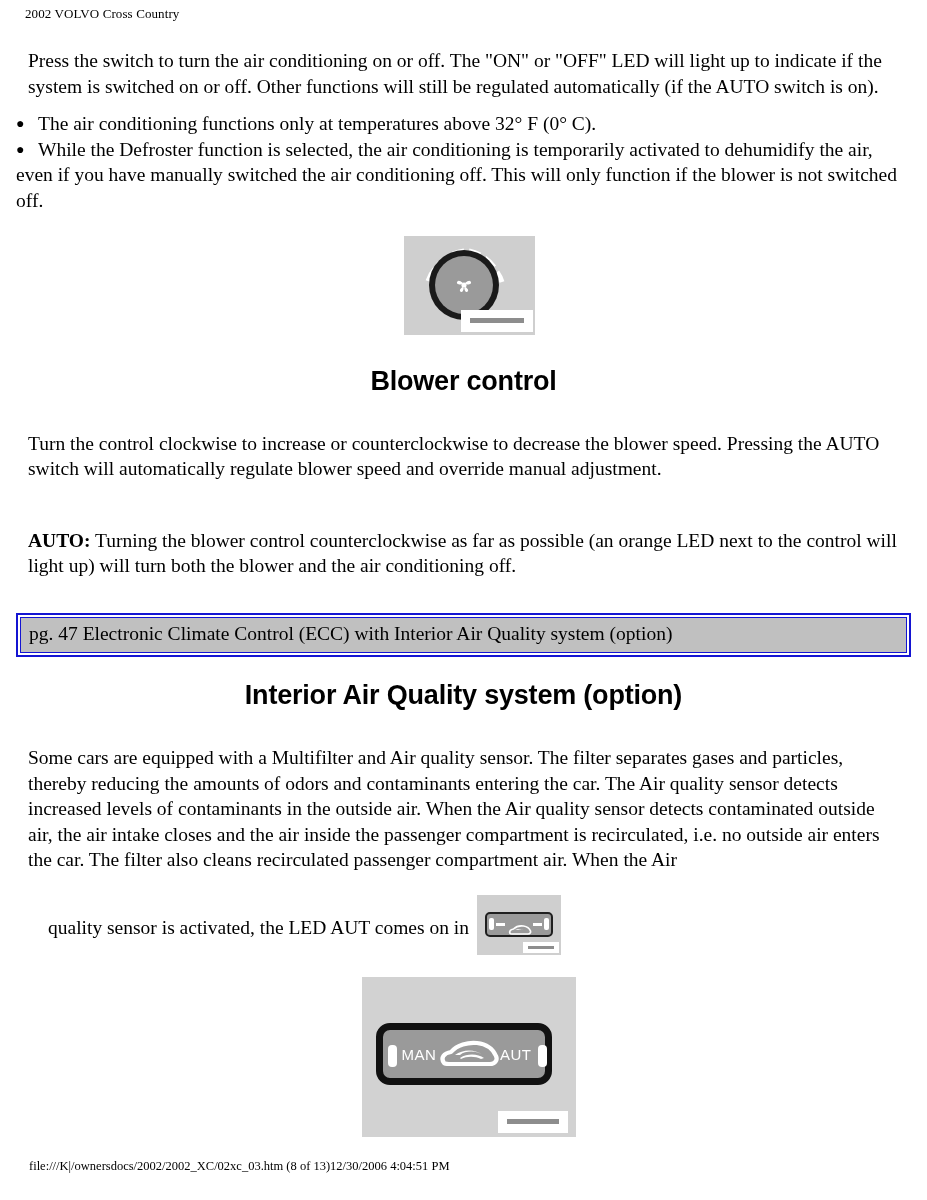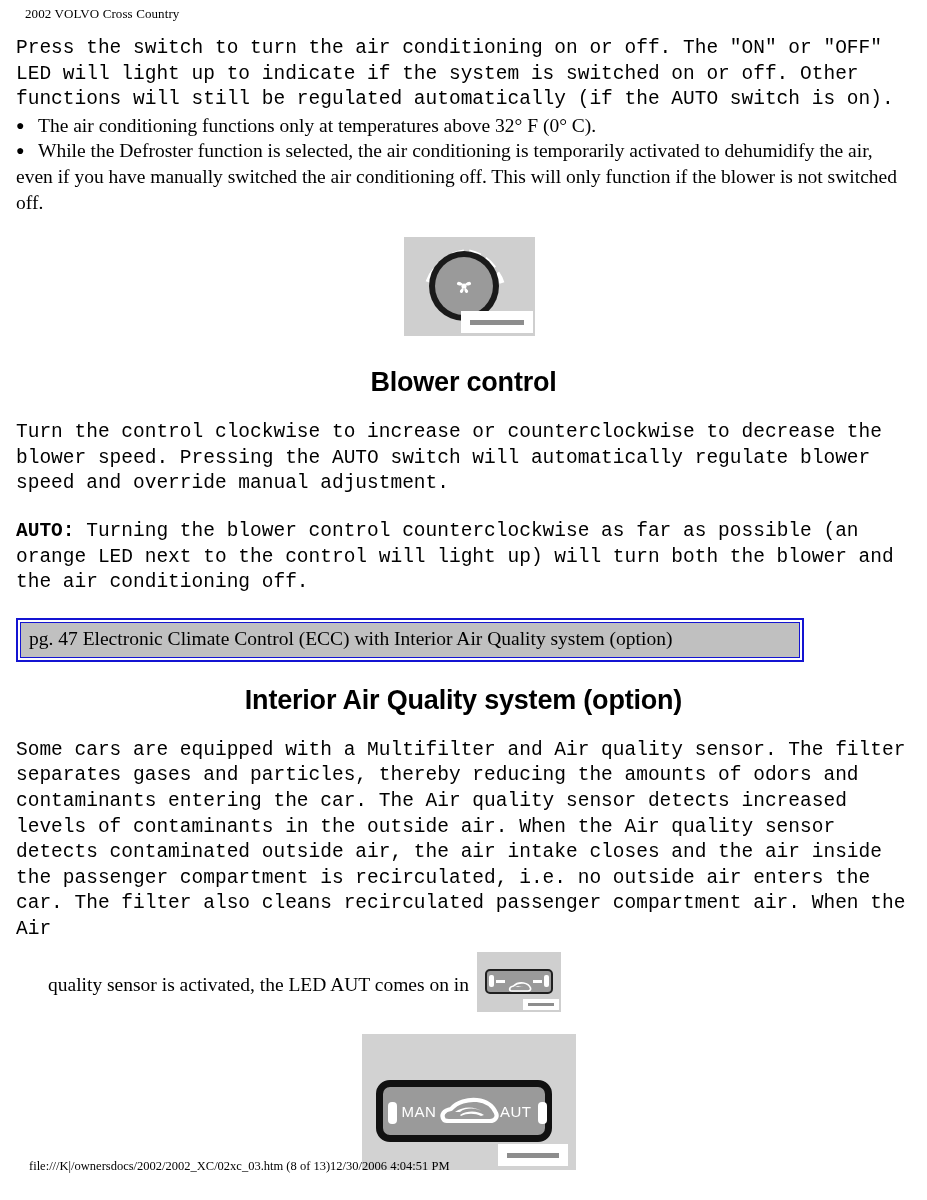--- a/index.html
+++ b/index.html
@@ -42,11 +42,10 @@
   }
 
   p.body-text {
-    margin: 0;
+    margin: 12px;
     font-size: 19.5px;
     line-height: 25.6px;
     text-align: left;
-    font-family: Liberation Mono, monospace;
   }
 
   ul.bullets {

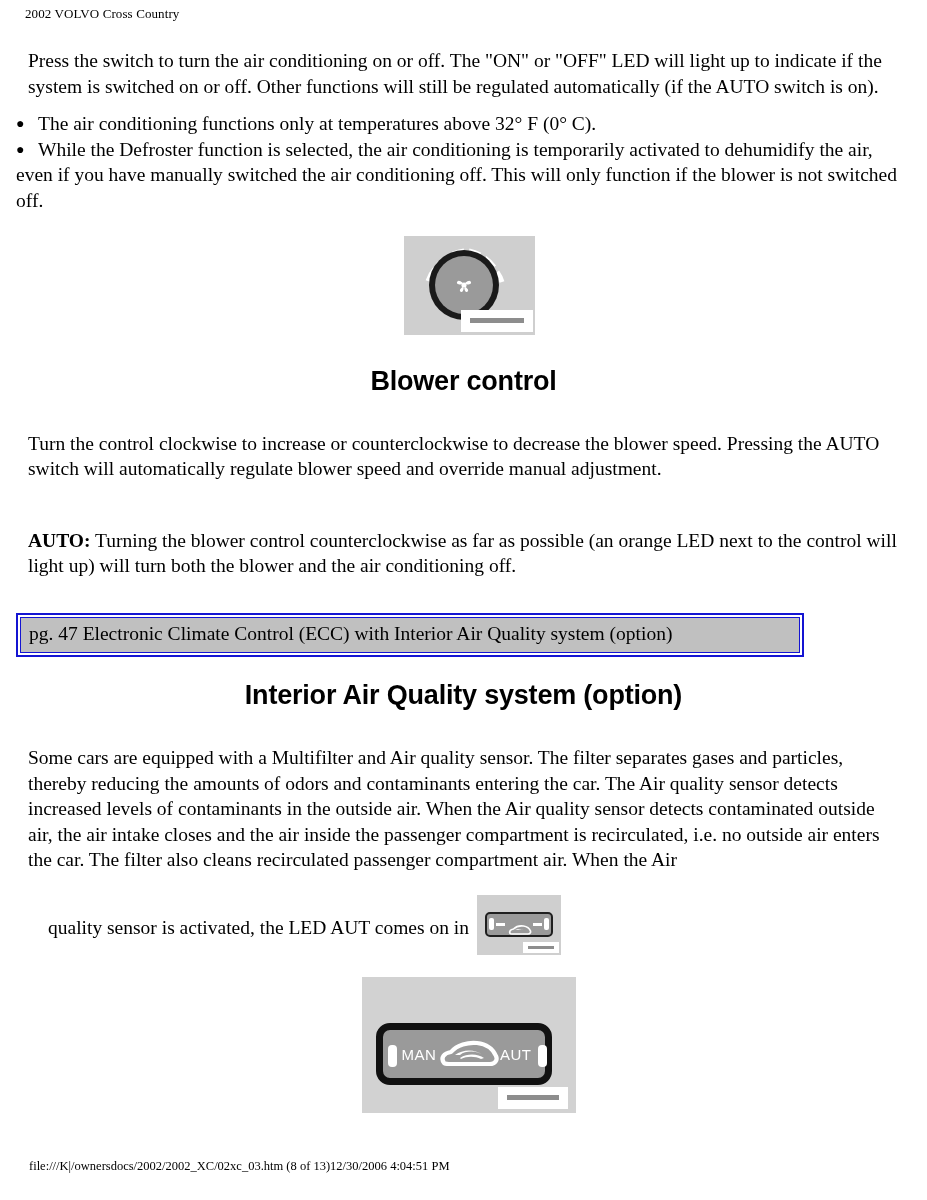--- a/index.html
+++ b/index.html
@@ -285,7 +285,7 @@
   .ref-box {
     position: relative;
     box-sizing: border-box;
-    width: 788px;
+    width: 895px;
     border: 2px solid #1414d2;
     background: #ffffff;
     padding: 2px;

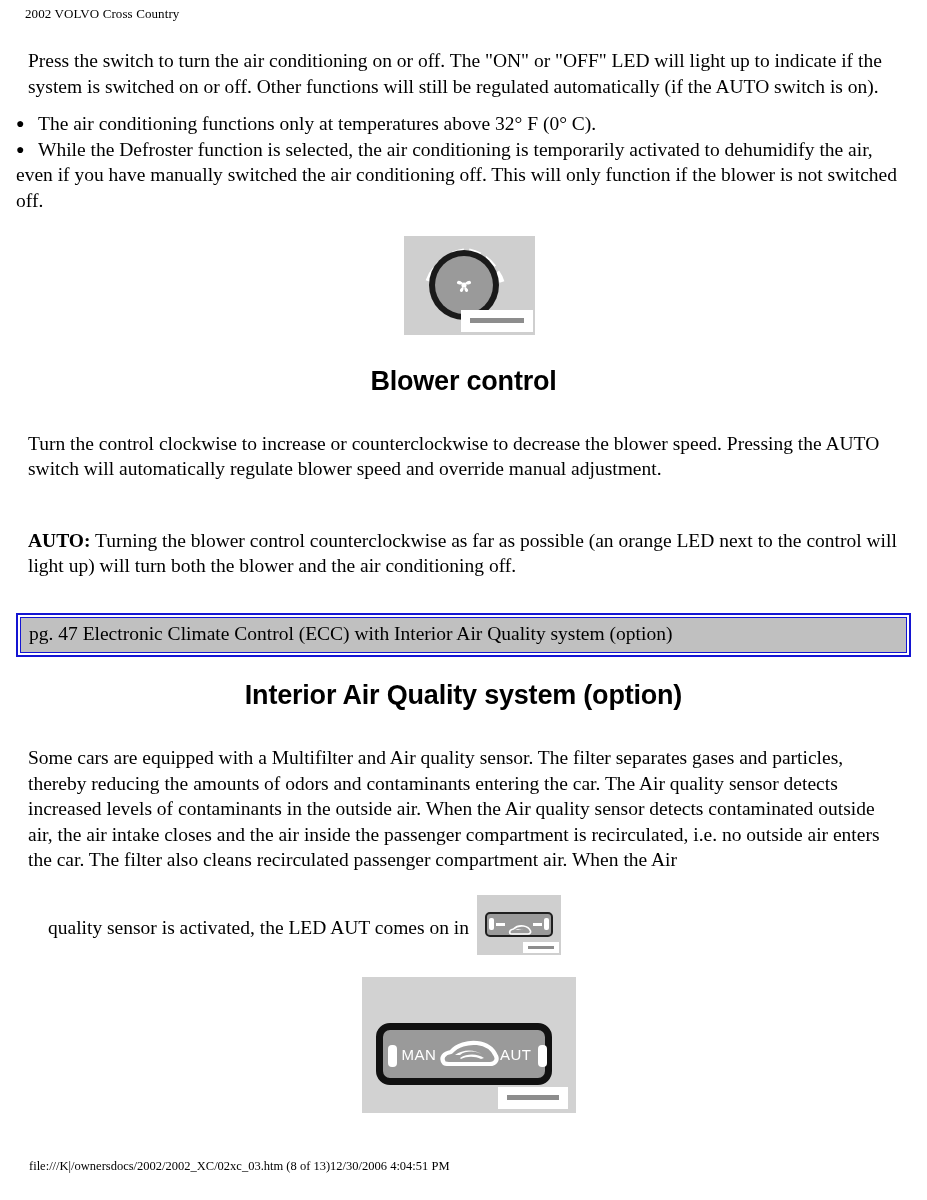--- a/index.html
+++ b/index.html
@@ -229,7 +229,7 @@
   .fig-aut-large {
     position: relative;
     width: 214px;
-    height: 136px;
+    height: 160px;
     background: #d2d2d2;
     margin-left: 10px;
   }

—————

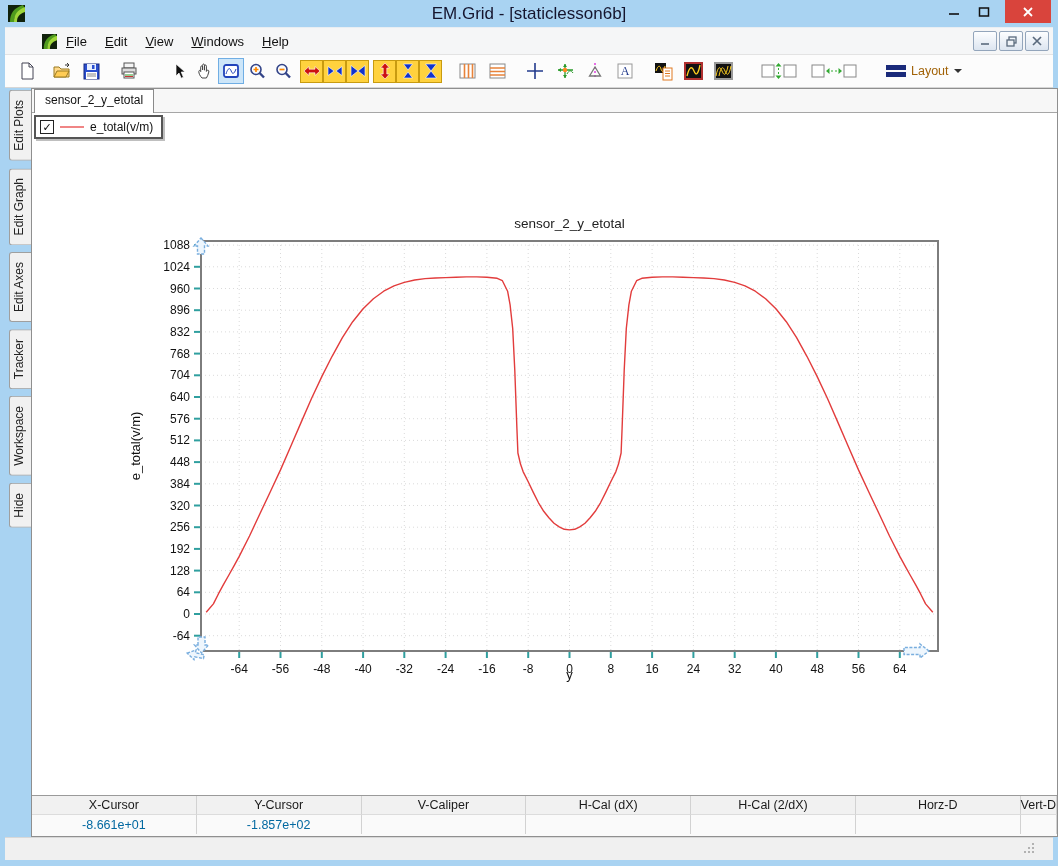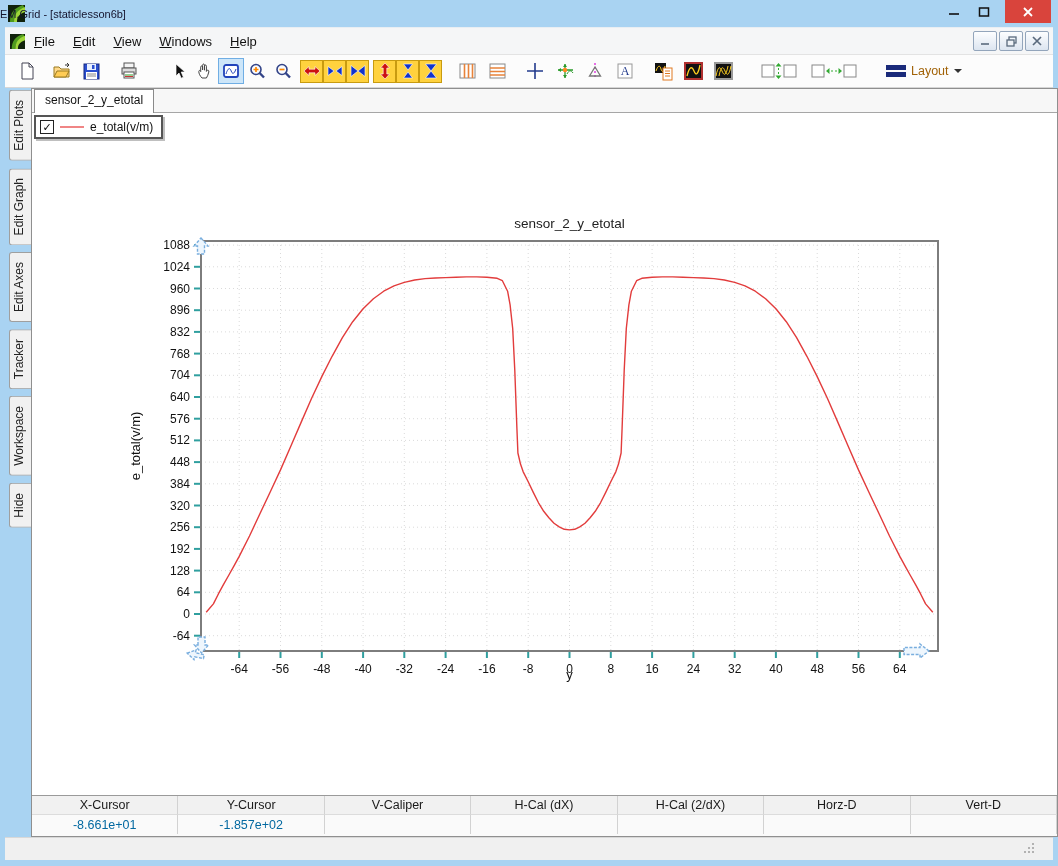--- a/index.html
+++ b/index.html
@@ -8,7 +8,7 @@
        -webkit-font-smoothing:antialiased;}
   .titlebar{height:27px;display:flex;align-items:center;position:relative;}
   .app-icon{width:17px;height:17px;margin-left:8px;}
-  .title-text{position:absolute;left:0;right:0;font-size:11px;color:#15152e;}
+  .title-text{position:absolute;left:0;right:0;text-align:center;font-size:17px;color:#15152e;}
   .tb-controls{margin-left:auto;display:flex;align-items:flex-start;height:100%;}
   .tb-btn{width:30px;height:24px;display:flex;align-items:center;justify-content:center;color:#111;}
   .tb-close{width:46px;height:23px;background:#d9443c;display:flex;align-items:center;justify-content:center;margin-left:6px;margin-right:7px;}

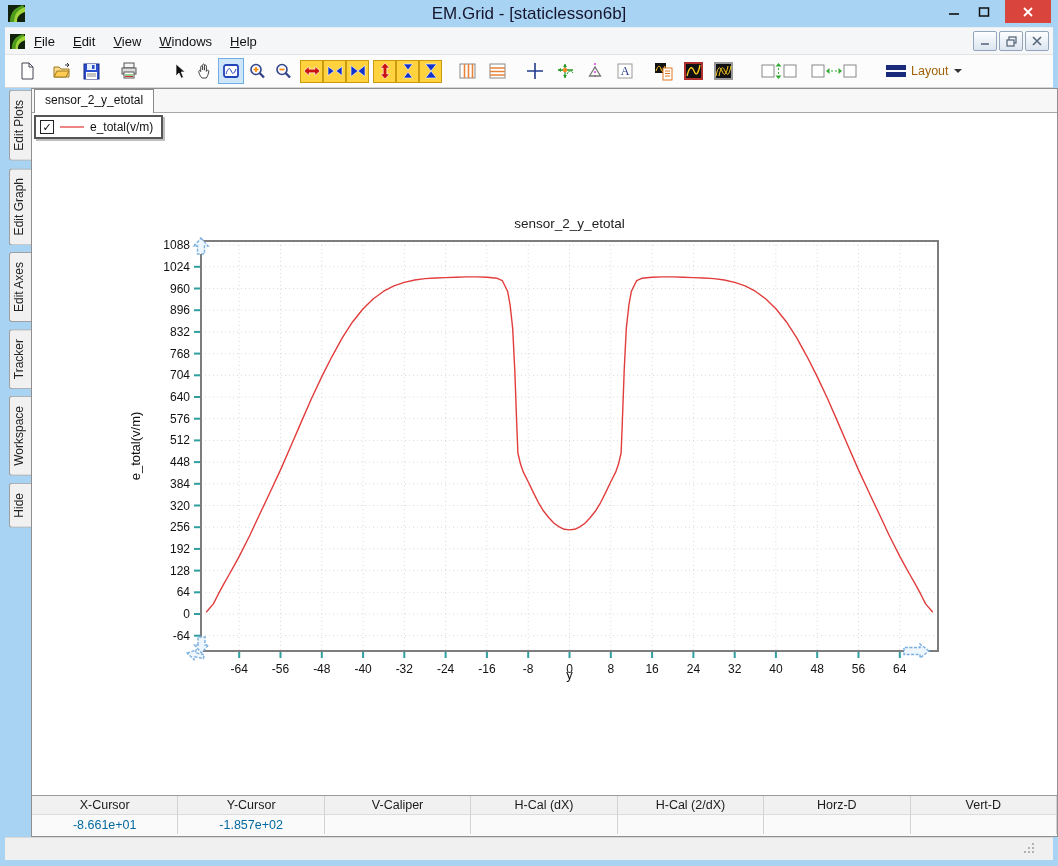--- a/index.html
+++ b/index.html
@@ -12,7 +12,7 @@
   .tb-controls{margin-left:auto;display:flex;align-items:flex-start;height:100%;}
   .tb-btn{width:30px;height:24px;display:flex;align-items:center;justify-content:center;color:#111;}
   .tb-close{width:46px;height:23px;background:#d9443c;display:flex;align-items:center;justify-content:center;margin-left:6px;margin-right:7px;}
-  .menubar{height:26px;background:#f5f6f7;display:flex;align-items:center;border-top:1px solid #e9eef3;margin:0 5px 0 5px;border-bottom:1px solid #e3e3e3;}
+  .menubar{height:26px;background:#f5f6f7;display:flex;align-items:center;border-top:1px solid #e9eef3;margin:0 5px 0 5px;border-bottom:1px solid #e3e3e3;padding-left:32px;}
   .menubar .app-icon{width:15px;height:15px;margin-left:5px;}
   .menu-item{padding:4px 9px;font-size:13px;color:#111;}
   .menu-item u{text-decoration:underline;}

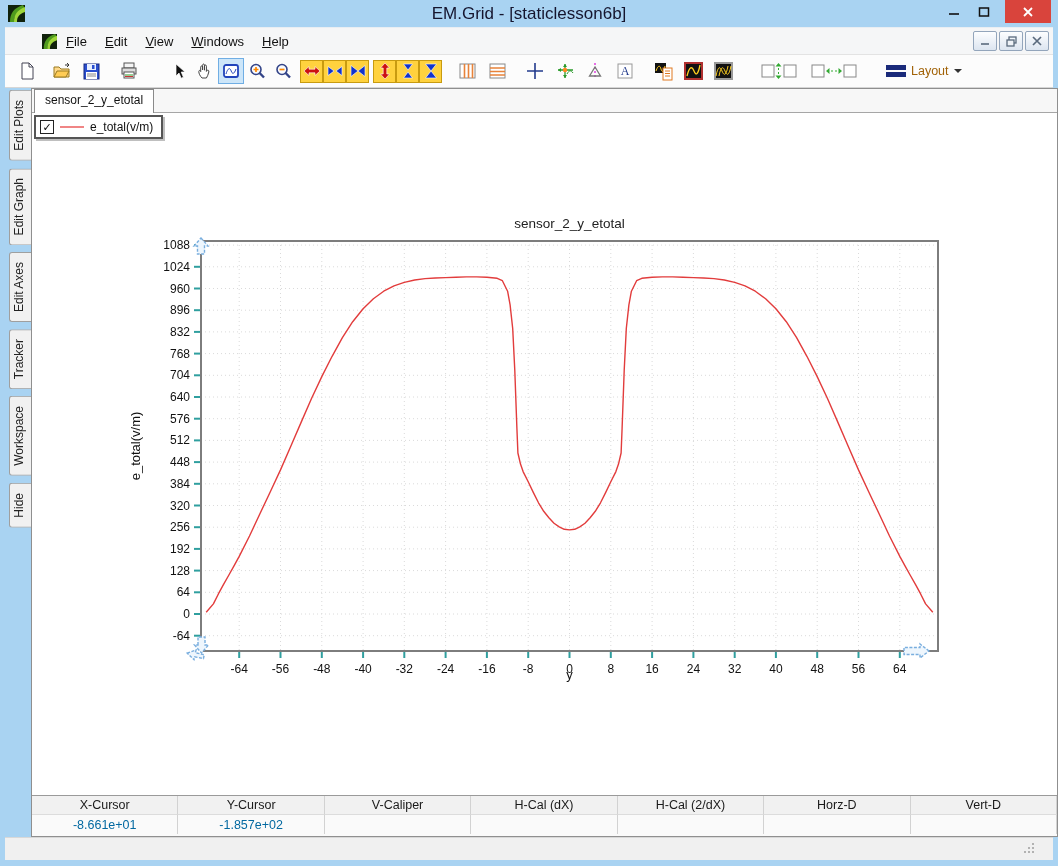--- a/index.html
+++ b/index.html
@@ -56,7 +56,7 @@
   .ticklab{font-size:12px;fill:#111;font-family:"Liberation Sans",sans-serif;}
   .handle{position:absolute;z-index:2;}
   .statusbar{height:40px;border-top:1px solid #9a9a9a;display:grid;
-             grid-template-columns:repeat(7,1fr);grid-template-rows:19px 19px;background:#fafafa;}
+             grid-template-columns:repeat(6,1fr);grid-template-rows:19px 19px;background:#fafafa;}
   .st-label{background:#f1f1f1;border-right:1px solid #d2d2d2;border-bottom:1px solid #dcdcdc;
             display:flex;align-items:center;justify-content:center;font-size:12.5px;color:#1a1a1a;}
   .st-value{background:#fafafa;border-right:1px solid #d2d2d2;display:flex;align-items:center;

—————

| What is needed |
Please go over the data above and copy each line with "columns" in it.

| Problem solution |
-             grid-template-columns:repeat(7,1fr);grid-template-rows:19px 19px;background:#fafafa;}
+             grid-template-columns:repeat(6,1fr);grid-template-rows:19px 19px;background:#fafafa;}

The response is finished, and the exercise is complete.